Instructions for the task
Drop all images and give the records again exactly.

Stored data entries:
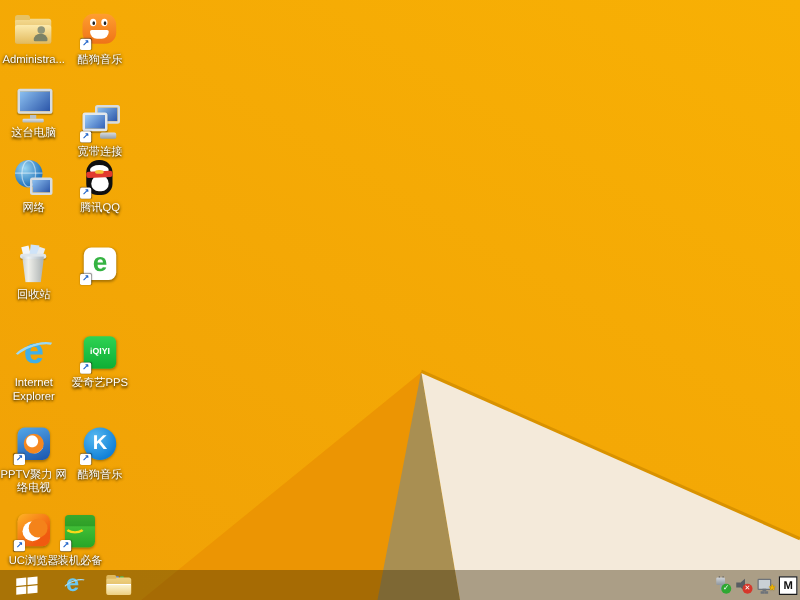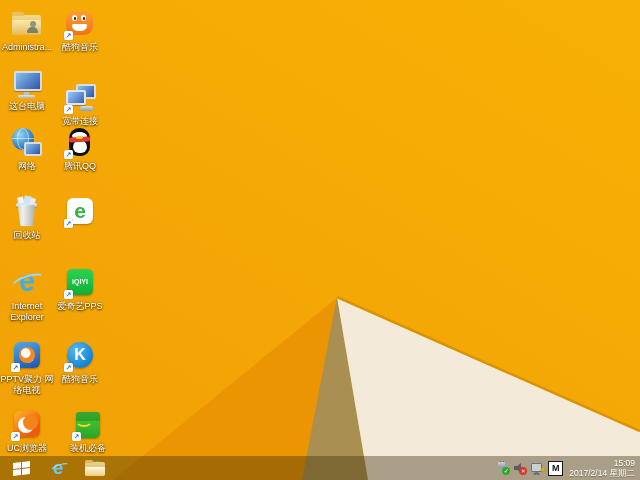"装机必备" div.cell { left: 59px -> 35px }
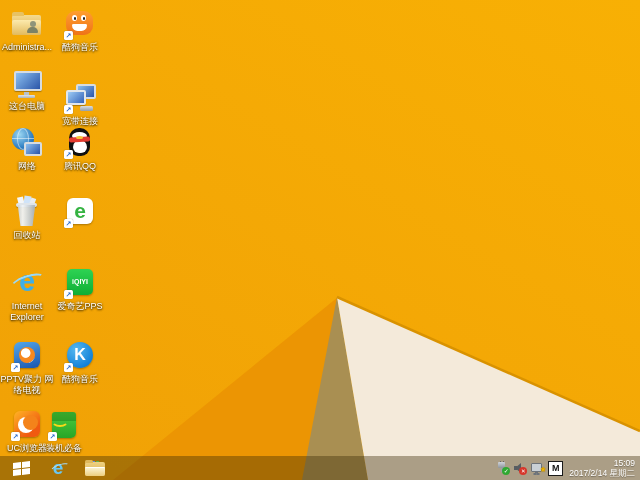"15:09" div.t-clock { html: <div> <div>15:09</div> <div>2017/2/14 星期二</div> </div> -> none }
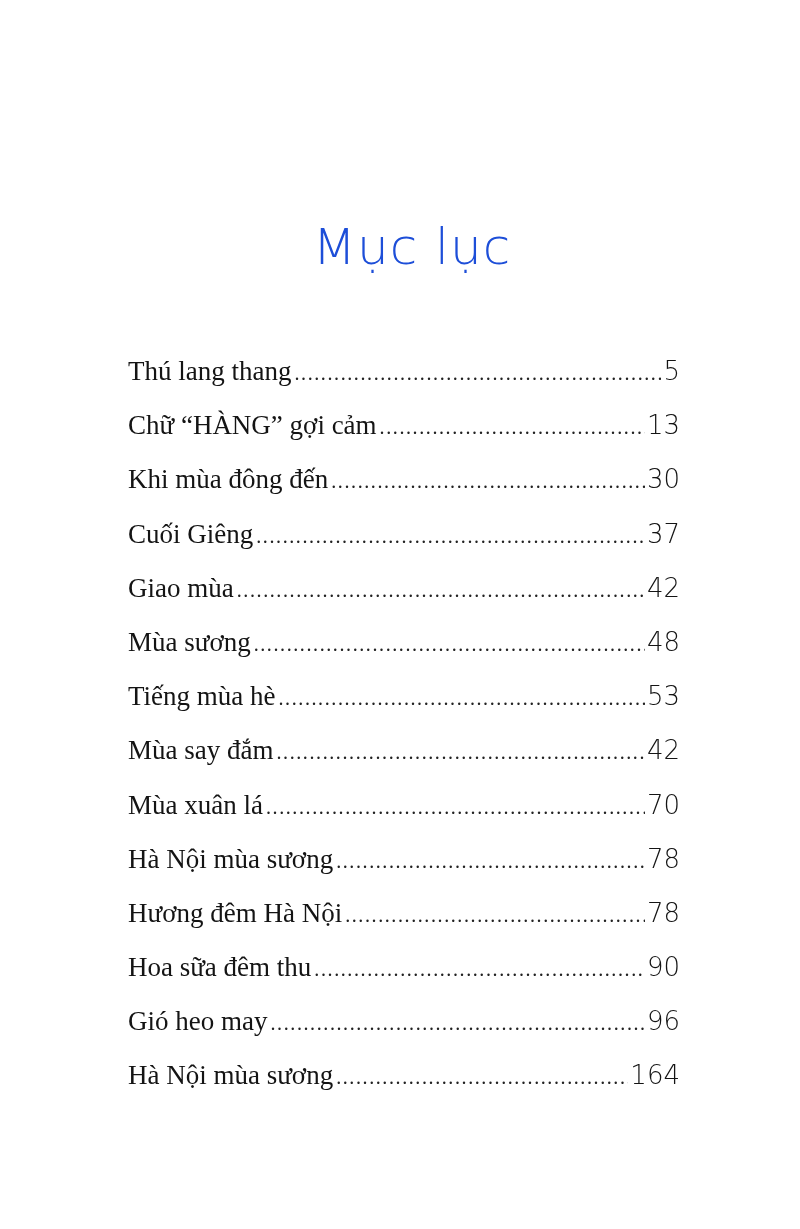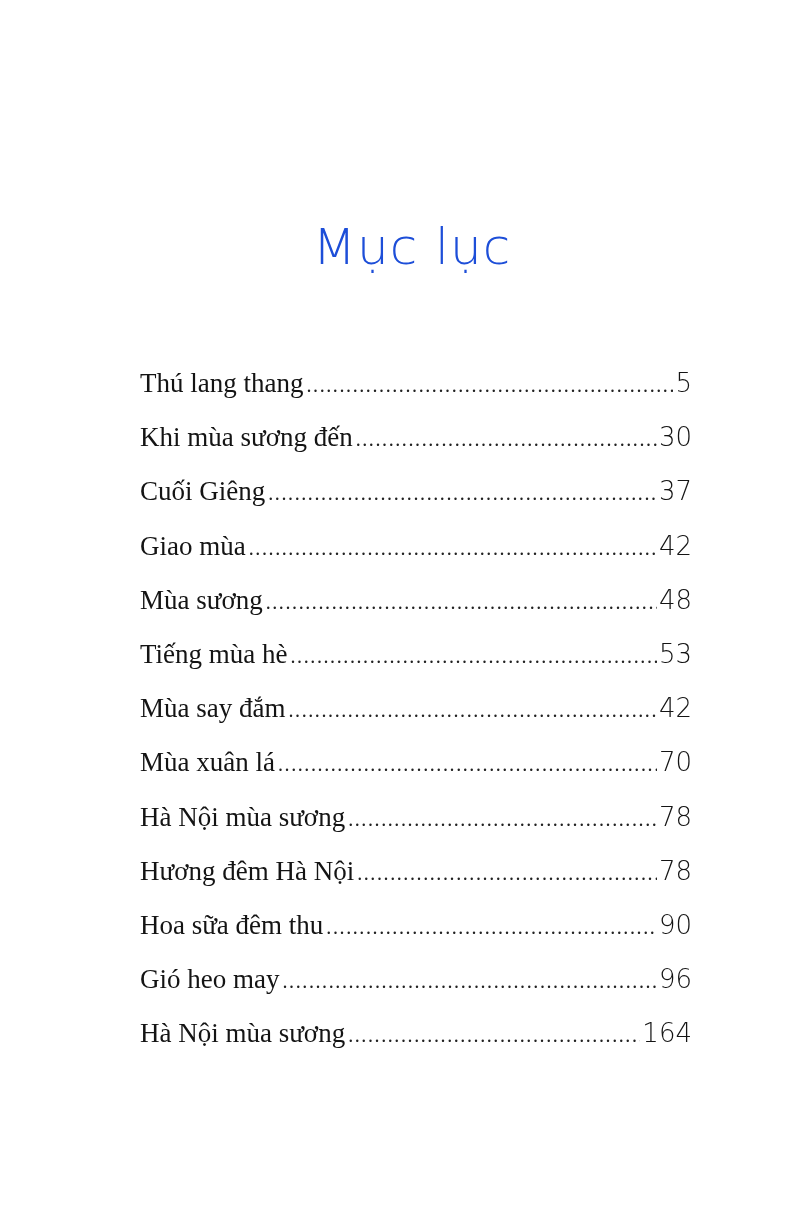"Thú lang thang" .toc { margin: 16px -> 4px }
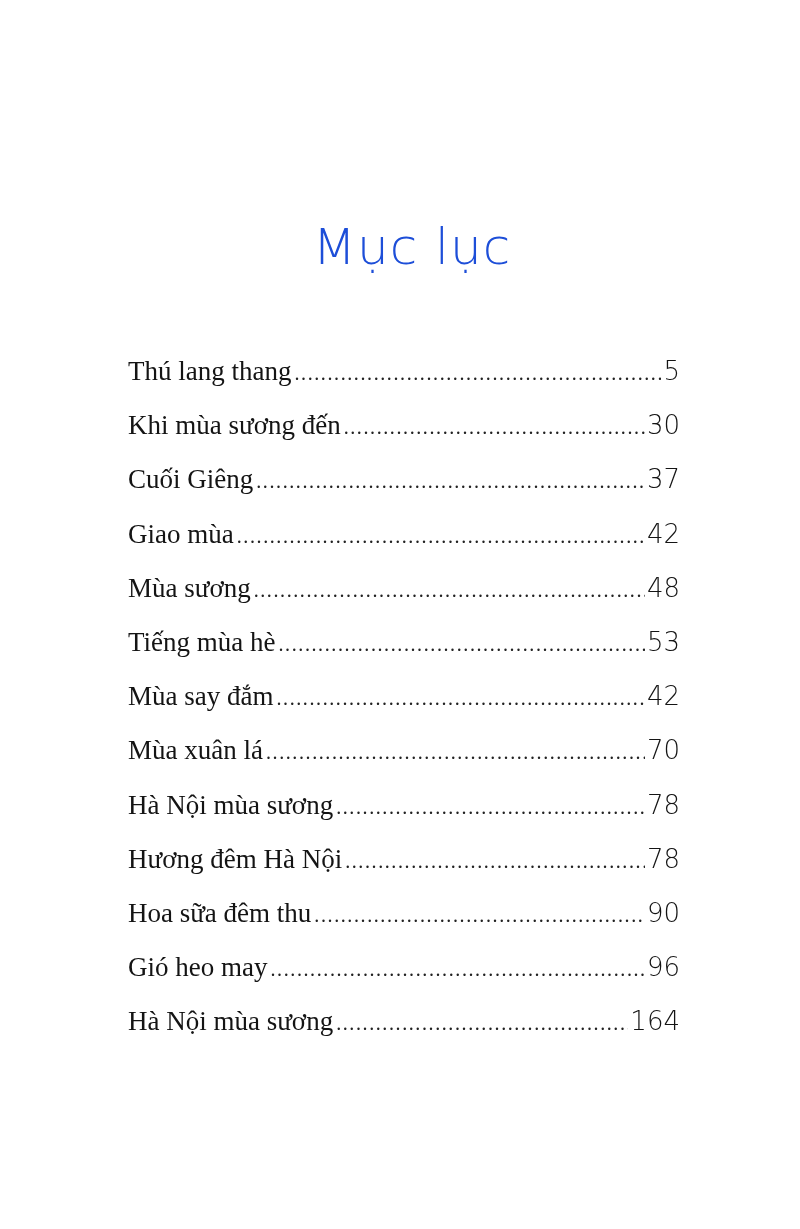"Chữ “HÀNG” gợi cảm" li.toc-entry { html: none -> <li> <span>Chữ “HÀNG” gợi cảm</span> <span></span> <span>13</span> </li> }
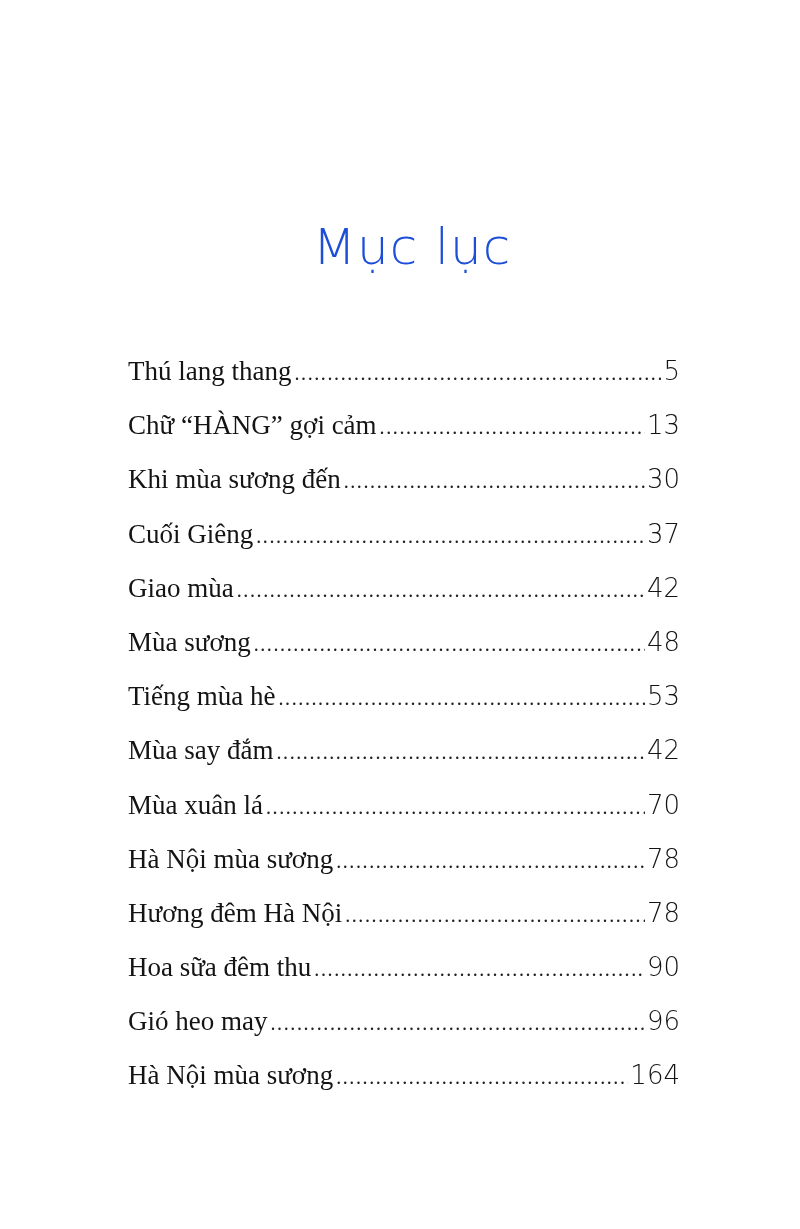"Khi mùa sương đến" span.toc-title { text: sương -> đông }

Task output
"装机必备" div.cell { left: 59px -> 35px }
"15:09" div.t-clock { html: <div> <div>15:09</div> <div>2017/2/14 星期二</div> </div> -> none }
"Thú lang thang" .toc { margin: 16px -> 4px }
"Chữ “HÀNG” gợi cảm" li.toc-entry { html: none -> <li> <span>Chữ “HÀNG” gợi cảm</span> <span></span> <span>13</span> </li> }
"Khi mùa sương đến" span.toc-title { text: sương -> đông }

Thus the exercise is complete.